Une messe instrumentalisée ?
Officiellement, l’archidiocèse parlait de « paix et d’unité nationale ». Dans les faits, la célébration du 30 juin 2026 a servi de tribune politique. Pendant que 5 religieuses prenaient leurs vœux perpétuels, tous les regards étaient tournés vers le message du cardinal.
L’acharnement contre Félix Tshisekedi, sans le nommer
Le cœur de l’homélie n’a laissé aucun doute : il visait directement le Président Félix Tshisekedi et son camp.
Le cardinal a ouvertement attaqué le projet de révision constitutionnelle porté par le pouvoir.
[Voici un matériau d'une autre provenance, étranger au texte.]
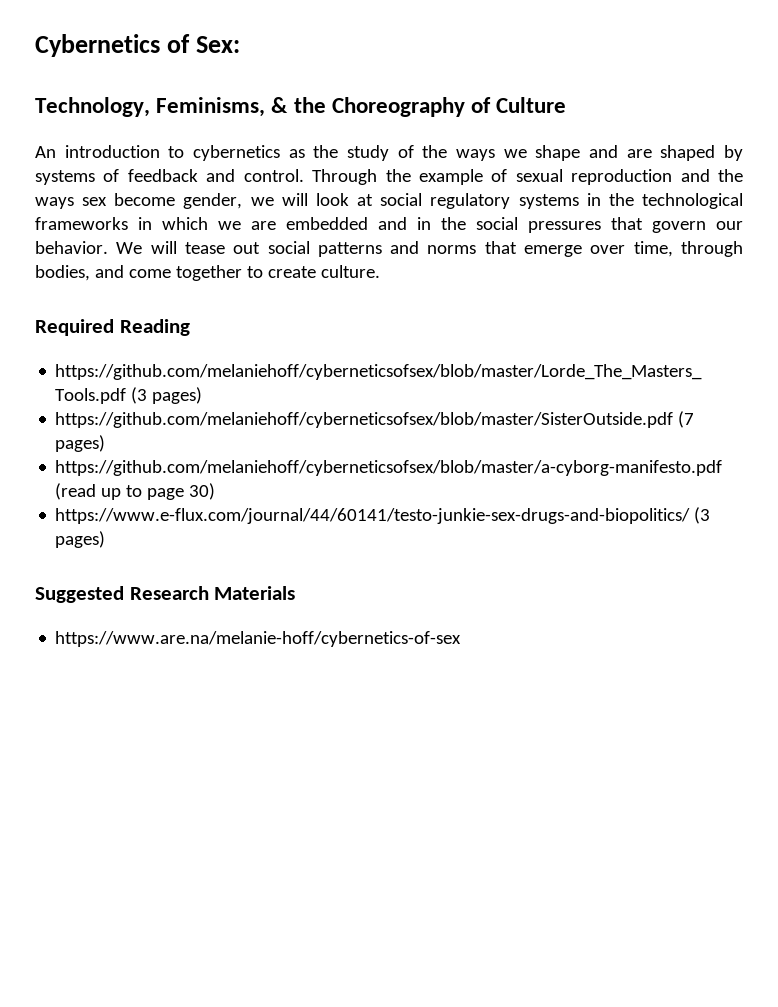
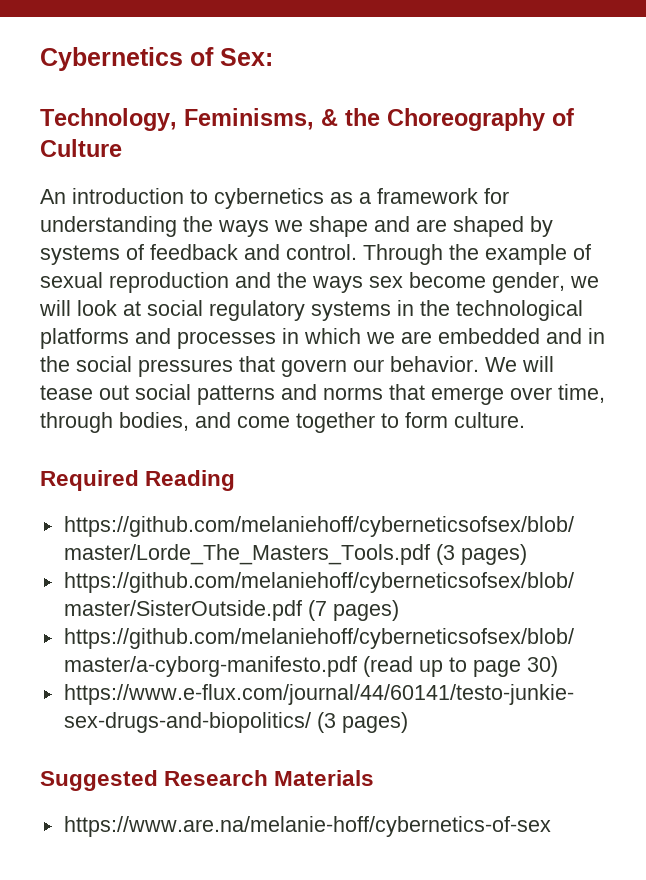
[313,145,414,161] the study of -> [359,188,509,204] [40,216,177,237] a framework for understanding
[35,217,128,230] frameworks -> [40,328,276,349] platforms and processes
[267,266,316,278] create -> [405,412,448,428] form

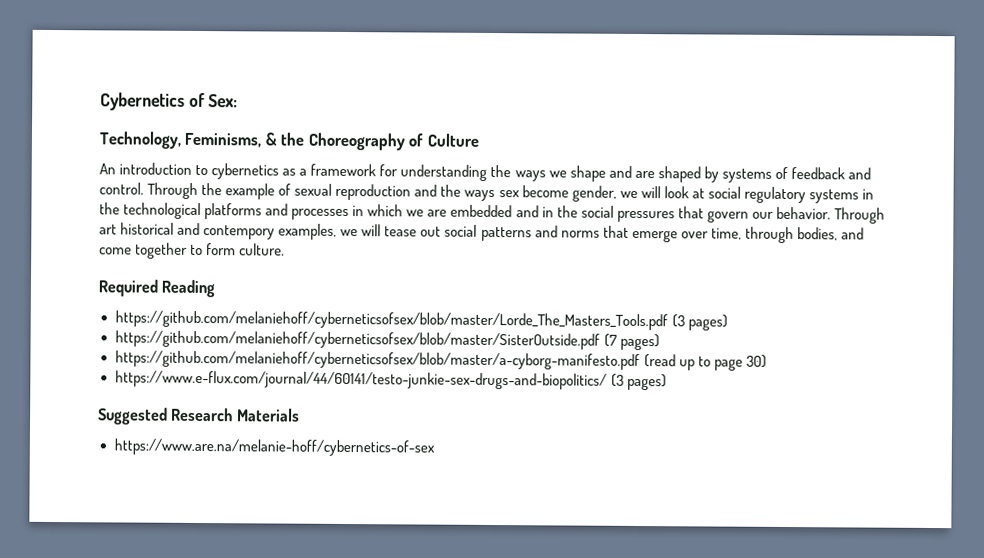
[485,357,517,372] We -> [833,207,885,224] [99,222,359,240] Through art historical and contempory examples, we

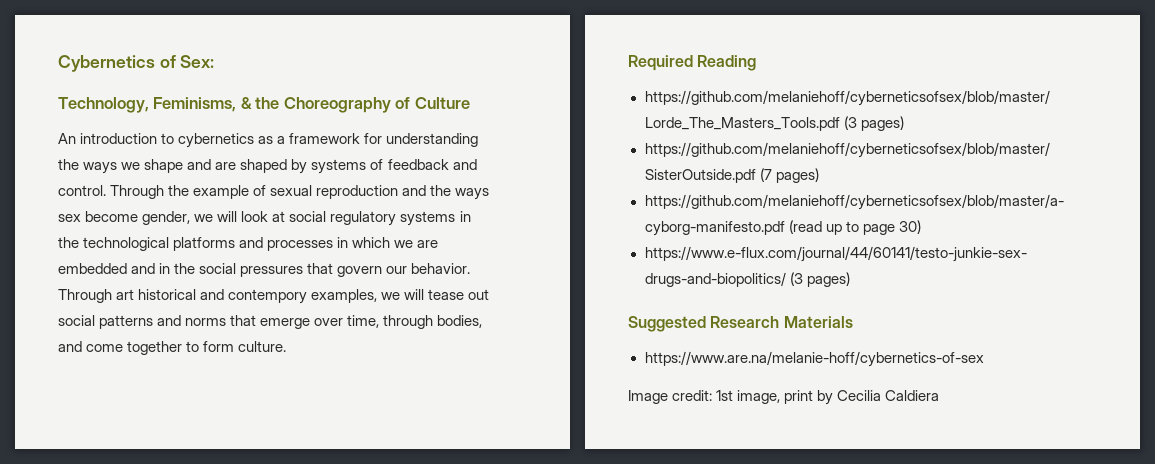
(436, 447) none -> [628,390,940,405] // Image credit: 1st image, print by Cecilia Caldiera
Il s’est permis cette pique : si l’objectif est un 3e mandat, est-ce vraiment « la réponse la plus adéquate au drame » que vivent les Congolais?
En reprenant mot pour mot la position de la CENCO, il a martelé qu’il n’y a « ni la nécessité, ni l’urgence, ni l’opportunité » d’une révision. Un refus catégorique, formulé au moment même où le Chef de l’État en discute.
Une leçon de gouvernance donnée au Président
L’archevêque de Kinshasa est allé plus loin en donnant au pouvoir la conduite à tenir :
« La priorité de la République démocratique du Congo aujourd’hui, c’est la paix, c’est le bien-être social du peuple congolais ».
Par ces déclarations, le cardinal exige l’abandon de la réforme institutionnelle pour s’occuper, selon lui, des « vrais problèmes ». Il a appelé à « l’unité nationale » et au « vivre-ensemble », comme pour accuser indirectement Tshisekedi de diviser et d’agir hors-sol face aux urgences sécuritaires dans l’Est.
Pour plusieurs observateurs, ce 30 juin 2026, le cardinal Ambongo a transformé une messe d’action de grâce en meeting d’opposition. Sous couvert de patriotisme, son message était clair : bloquer le projet de Tshisekedi. La religion au service d’un combat politique.